- PROBLEM DESCRIPTION: Make an exact copy of every entry below, with the pictures left out.

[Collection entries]
------------------------------------
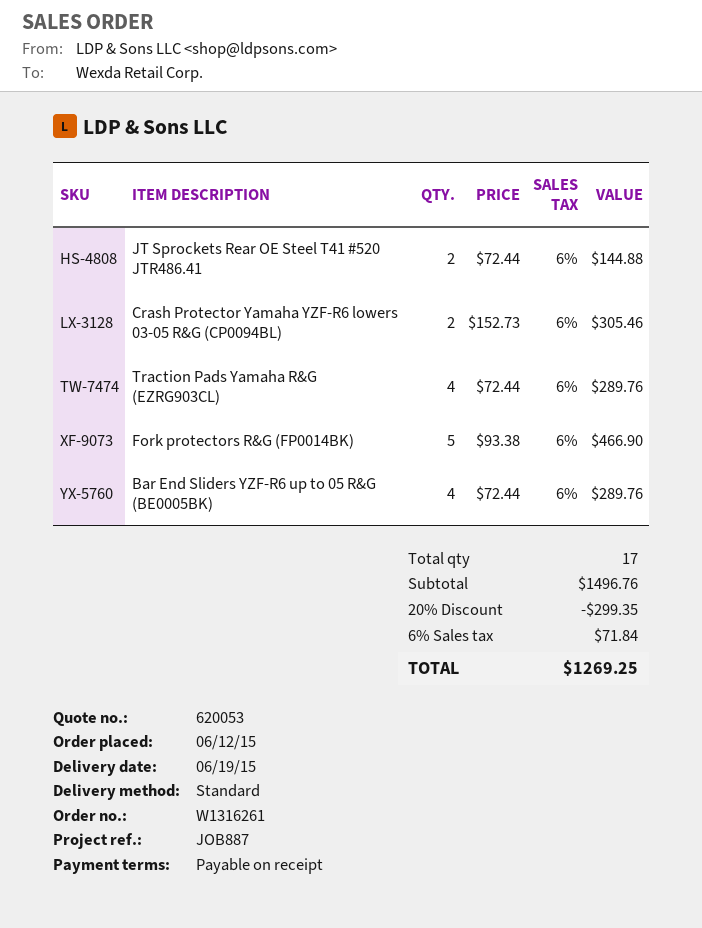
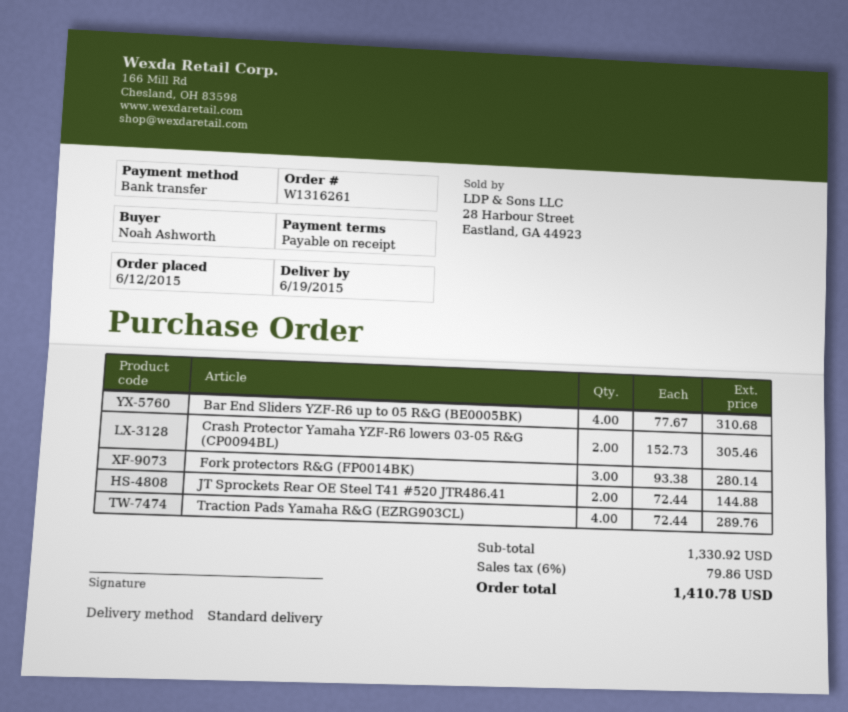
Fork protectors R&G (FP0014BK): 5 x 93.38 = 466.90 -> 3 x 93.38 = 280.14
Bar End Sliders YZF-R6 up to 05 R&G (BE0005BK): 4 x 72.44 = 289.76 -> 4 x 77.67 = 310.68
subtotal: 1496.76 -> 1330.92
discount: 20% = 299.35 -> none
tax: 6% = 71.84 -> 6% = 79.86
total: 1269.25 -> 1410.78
------------------------------------
- PROBLEM SOLUTION:
Fork protectors R&G (FP0014BK): 5 x 93.38 = 466.90 -> 3 x 93.38 = 280.14
Bar End Sliders YZF-R6 up to 05 R&G (BE0005BK): 4 x 72.44 = 289.76 -> 4 x 77.67 = 310.68
subtotal: 1496.76 -> 1330.92
discount: 20% = 299.35 -> none
tax: 6% = 71.84 -> 6% = 79.86
total: 1269.25 -> 1410.78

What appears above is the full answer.